Jenna Mason-Brase Uses Pop Music to Rage Against Homophobic Tropes In Television

When Irvine based multi-instrumentalist, songwriter, and TV fan Jenna Mason-Brase was fourteen she fell in love with a teen drama called Pretty Little Liars. The show was full of gripping drama and excitement, but more than its YA storylines, Mason-Brase was drawn to its four strong female main characters, one of whom, Emily, was queer. Excited to finally see a character on TV she could relate to, Mason-Brase tuned in week after week following Emily’s adventures, including her relationship with a young queer woman Maya, one of the first queer characters Mason-Brase got to know, and unfortunately watch get murdered before her full story line could develop. The tragedy crushed young Mason-Brase and many other queer girls coming of age watching Pretty Little Liars in Orange County and all over the world.

“Queer women have been getting killed off television for a long time,” says Mason-Brase, a young, well articulated woman who definitely serves old soul vibes, “this year a string of deaths had our community crushed, but also determined to make our voices heard.” TV writers killing off queer women characters at disproportionately high rates is apparently A THING and has become a seriously contested issue in fandom communities. It’s drawing outrage from fans who are calling for fair representation of queer characters, and are questioning the use of violence in their narratives at such higher rates than non queer, non women characters.

Maya’s death was the first of many executions of the tired trope Mason-Brase was exposed to, and has since fought against through her music and art, a conversation that will certainly take place at an event Mason-Brase is co-hosting this weekend: the LGBTQ+ Comic Con Fan Meet Up this Sunday, July 24th, at Upstart Crow Bookstore and Coffee House in Downtown San Diego.

Mason-Brase has become an underground phenomenon in fandom circles because of her pop infused music inspired by character storylines, landing her a feature by BBC America, and countless likes, reposts, and shares. But her music-fandom legacy started when she was a bright eyed eight year old after watching Peter Pan.

“For years I wrote songs about characters that I didn’t share, or that I had future plans to share without revealing what inspired me to write them,” says Mason-Brase.

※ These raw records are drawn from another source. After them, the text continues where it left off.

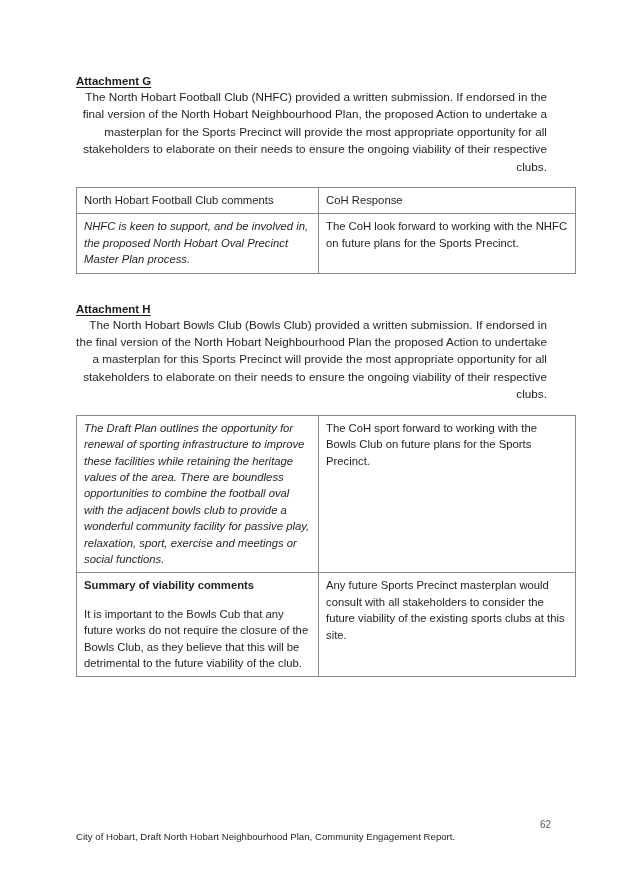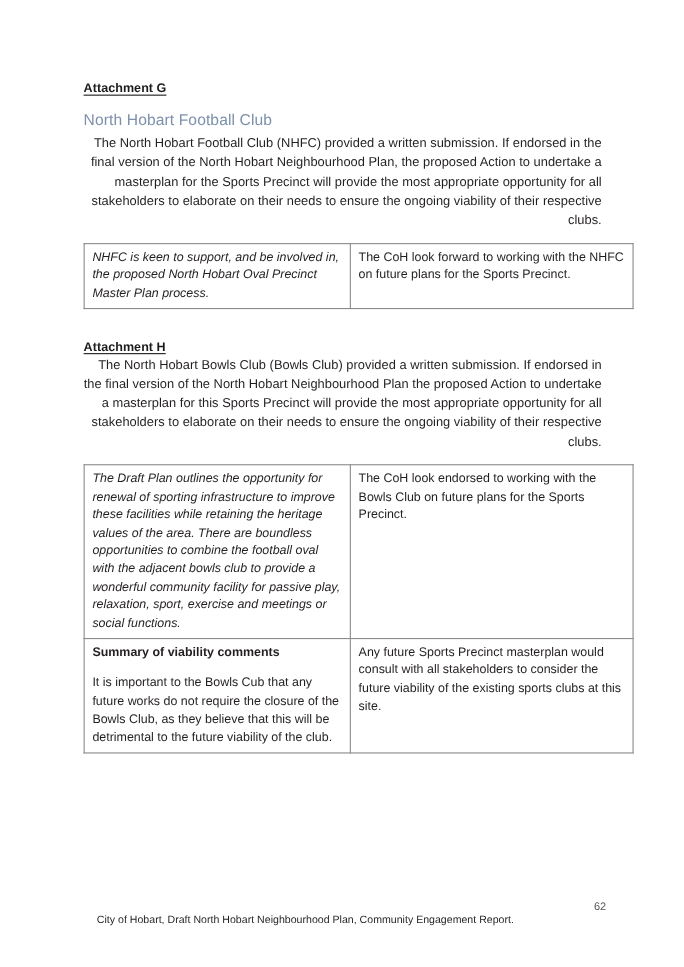"North Hobart Football Club" h2.section-heading { html: <h2>North Hobart Football Club</h2> -> none }
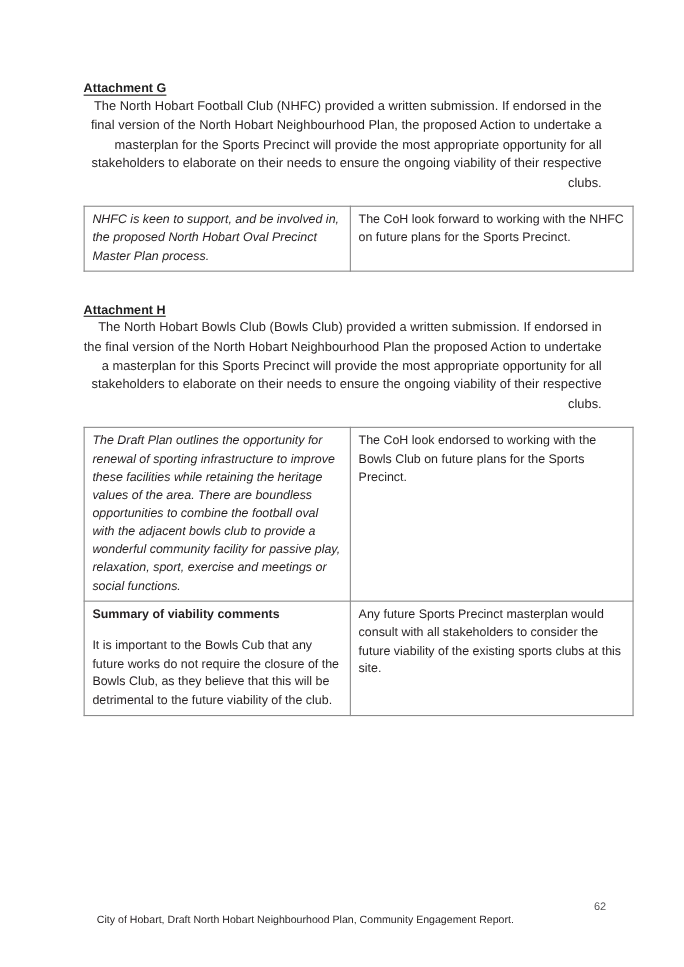"North Hobart Football Club comments" tr { html: none -> <tr> <td>North Hobart Football Club comments</td> <td>CoH Response</td> </tr> }
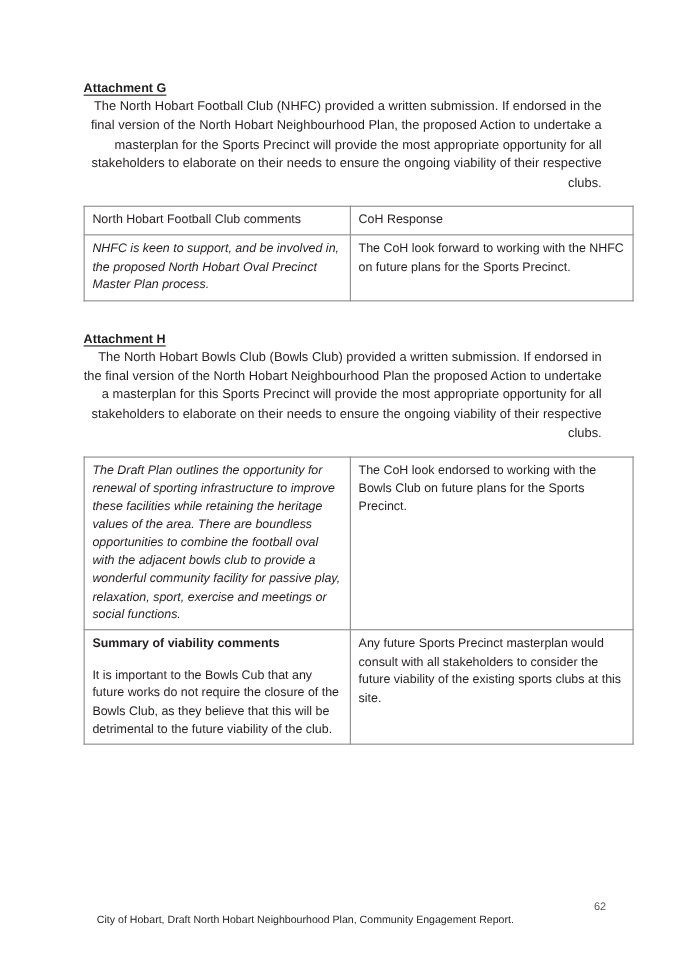"The CoH look endorsed to" td.col-right { text: look endorsed -> sport forward }
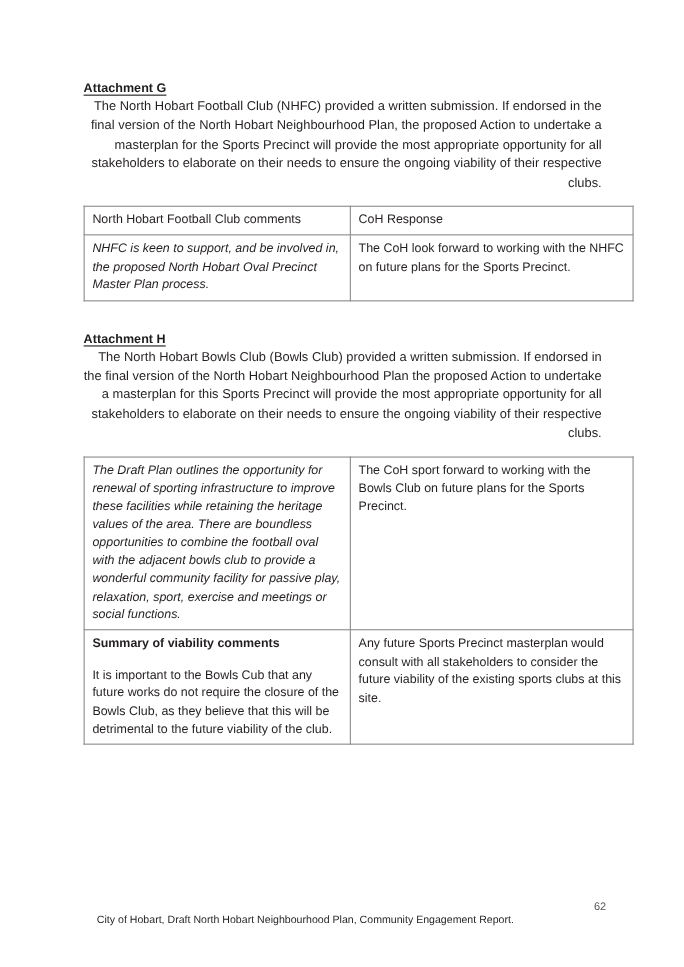"City of Hobart, Draft North" .footer-text { left: 88px -> 76px }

She primarily writes about queer characters, but also platonic relationships, siblings, identity, and depression that characters experience. Fandom folks make up almost all of Mason-Brase’s fan base, and much of her music is a result of what fans request through sites like Tumblr, a website that has served as a space for many teens and young adults to find and create community. “It can be very strange when someone finds my music randomly online and likes it, only later to discover the song is about an alien or a clone or something. I’d write these songs whether people cared about them or not.”

This past March, a fan favorite and queer woman named Lexa was killed off a popular CW show called The 100. Her death caused an outrage, mostly because it felt so unnecessary to fans, Lexa was the commander of an entire empire, but was killed by a stray bullet in what felt like a marginal moment in an episode where she finally reunited with her girlfriend, a moment LGBTQ fans had been waiting for.

“It affected my friends more than I’ve ever seen a story affect them,” says Mason-Brase, who was moved to write a song about both the tragic death and the response to it, which culminated in a lyric video put together by Mason-Brase and her fans from all over the world. She knew her involvement couldn’t end with just a video, so she got the ball rolling on creating a meetup for queer fans at Comic Con. “My goal with the meetup is to create a safe and celebratory space for queer fans to come, meet each other, have fun, and celebrate themselves.”

Mason-Brase believes that LGBTQ fans at this year’s comic con are feeling more hurt and marginalized than usual. “Many of us feel betrayed. We’ve been hurt by our favorite shows, and by the deadly tropes they’ve chosen to write into our favorite character’s story lines.” But even though many are feeling ostracized, Mason-Brase feels optimistic about the potential for LGBTQ community through fandom. It all starts with the commitment to making their discrimination heard in a way that will get some real, lasting attention. After all, picking up a guitar and singing out the pain has worked for plenty of other movements—why not this one?

“We may not have a fandom or a show to call our favorite right now, but we do have each other. We’re lesbian, gay, bisexual, pansexual, transgender, non binary, and queer individuals who have pride, strength, and a lot of heart.”

LGBTQ+ Comic Con Fan Meet Up this Sunday, July 24th, at Upstart Crow Bookstore and Coffee House in Downtown San Diego, Seaport Village, 835 W Harbor Dr, San Diego, CA 92101. 1-4 PM, All Ages, free.